Çeşitli sebeplerin varlığı halinde evlilik, sona erebilir. Eşlerden birinin ölümü, cinsiyet değişikliği, evlilik hükümsüzlüğüne sebep olan hallerin varlığı, eşlerden birinin gaipliğine karar verilmesinde mahkemenin evliliğin feshine karar vermesi durumunda ya da boşanma ile evlilik sona erer. Boşanma sebepleri, TMK m. 161-166 arasında sayılmıştır. TMK m. 161-165 arasında düzenlenen zina, hayata kast pek kötü veya onur kırıcı davranış, suç işleme-haysiyetsiz hayat sürme, terk ve akıl hastalığı; boşanmanın özel sebepleri olarak değerlendirilir. TMK m. 166’da düzenlenen evlilik birliğinin temelinden sarsılması, özel bir nedeni ya da olayı karşılamaz. Evlilik birliğinin temelinden sarsılması neden olan olay, her somut olaya göre değişiklik gösterir. Bu sebeple TMK m. 166’da düzenlenen boşanma sebepleri, niteliği itibariyle genel boşanma sebepleri olarak karşımıza çıkar.

Türk hukukunda sosyal medya paylaşımları, münhasır bir boşanma sebebi olarak düzenlenmemiştir.
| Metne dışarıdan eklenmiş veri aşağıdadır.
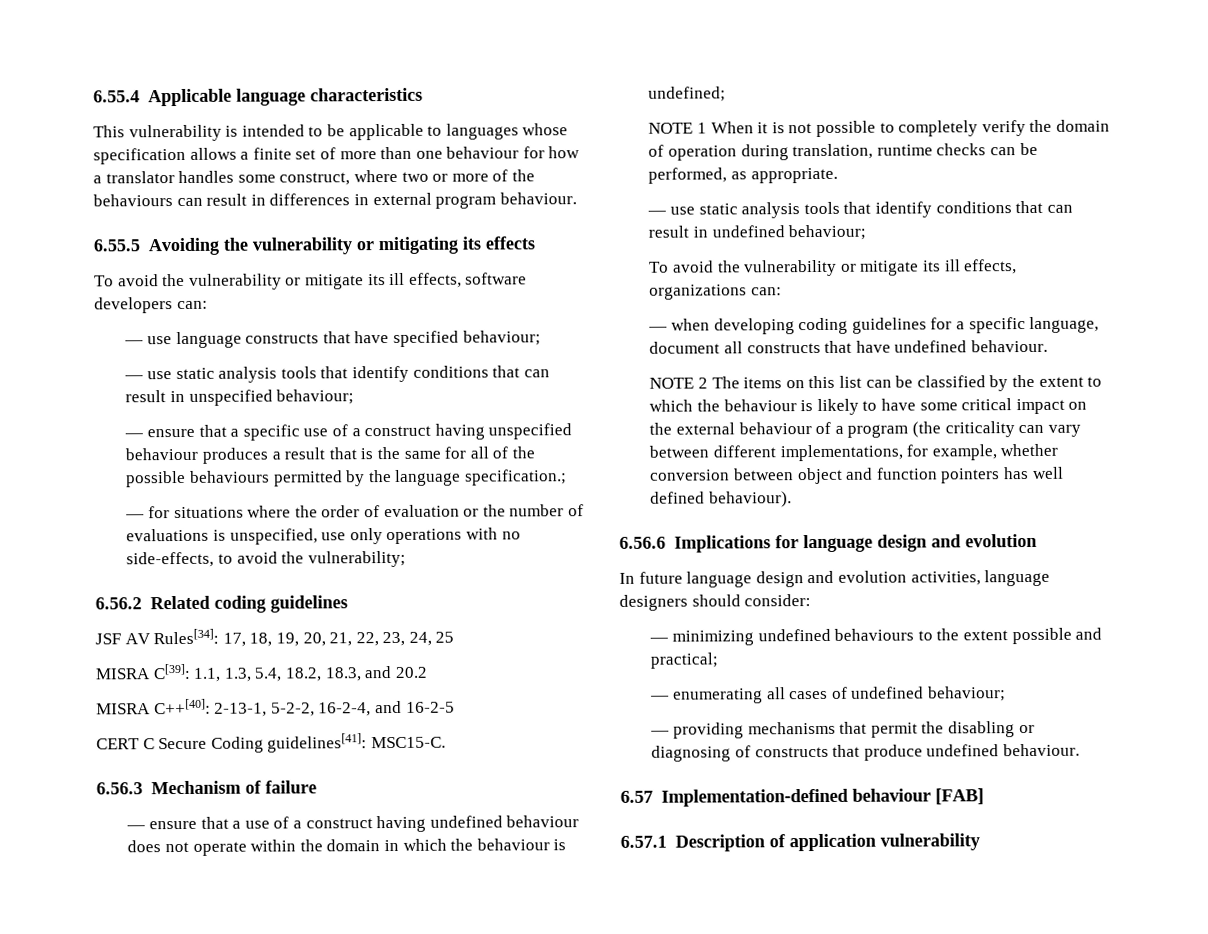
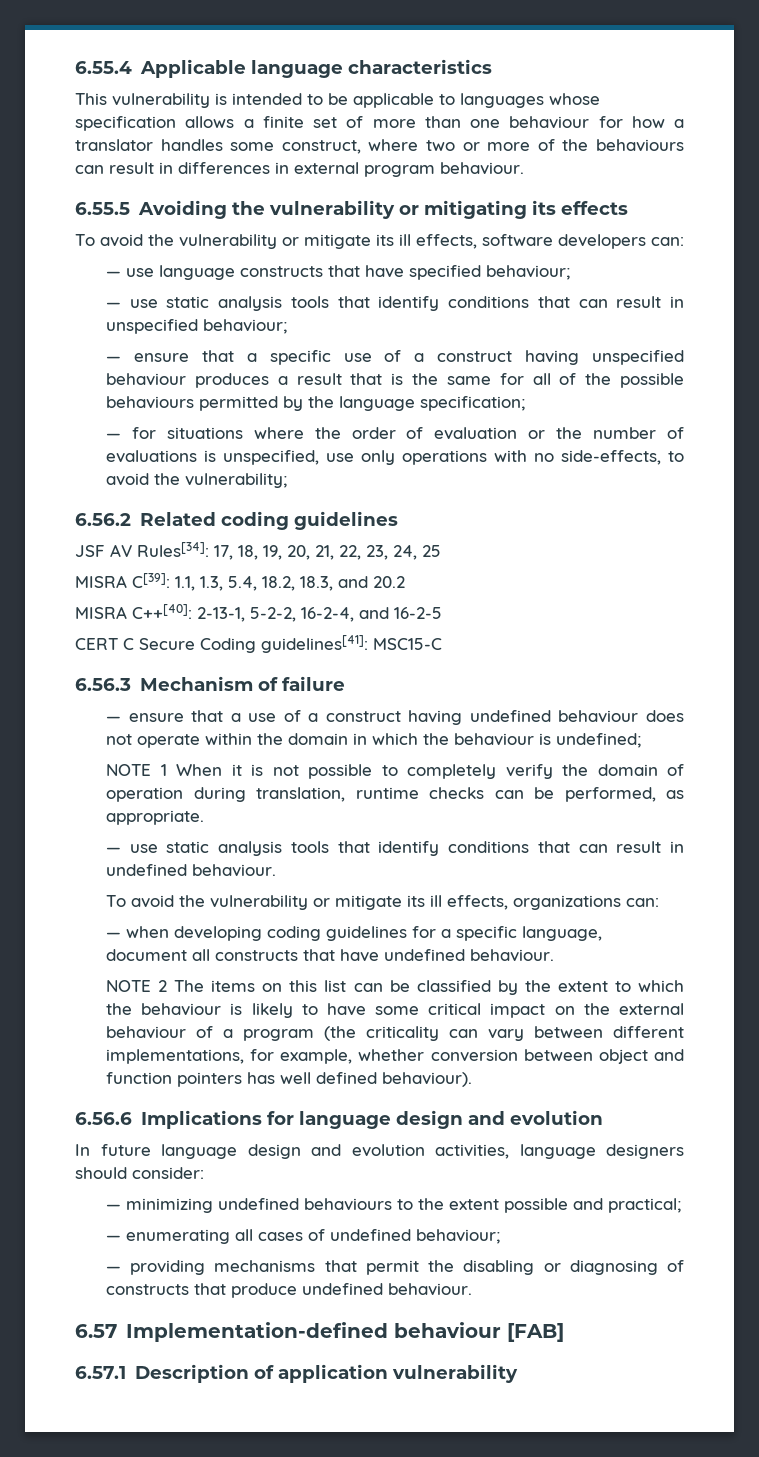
- — ensure that a specific use of a construct having unspecified behaviour produces a result that is the same for all of the possible behaviours permitted by the language specification.;
+ — ensure that a specific use of a construct having unspecified behaviour produces a result that is the same for all of the possible behaviours permitted by the language specification;
- CERT C Secure Coding guidelines[41]: MSC15-C.
+ CERT C Secure Coding guidelines[41]: MSC15-C
- — use static analysis tools that identify conditions that can result in undefined behaviour;
+ — use static analysis tools that identify conditions that can result in undefined behaviour.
Dolayısı ile her somut olayın, boşanma sebeplerine göre ayrı ayrı değerlendirilmesi ve hangi kategoride yer alacağının hâkim tarafından tespit edilmesi gerekir.

Somut olayda davalı eş hem mobil telefonundan hem de bilgisayarından sürekli olarak Facebook isimli sosyal paylaşım sitesini kullanmaktadır. Yargıtay, yapmış olduğu değerlendirmede davalı eşin zamanının çoğunu Facebook’ta geçirmesinin TMK m. 185/II’ deki evlilik birliğinin mutluluğunu sağlama konusundaki özen yükümlülüğüne aykırı davrandığını belirtmiştir. Davalı eşin bu davranışı, TMK m. 166/I gereği ortak hayatın sürdürülmesinin diğer eş için beklenmeyecek derecede temelden sarsılmasına yol açmıştır. Bu sebeple Yargıtay, eşlerin TMK m. 166/I uyarınca boşanmasına karar verilmesi gerekirken davanın reddedilmesi gerekçesi ile yerel mahkemenin kararını bozmuştur.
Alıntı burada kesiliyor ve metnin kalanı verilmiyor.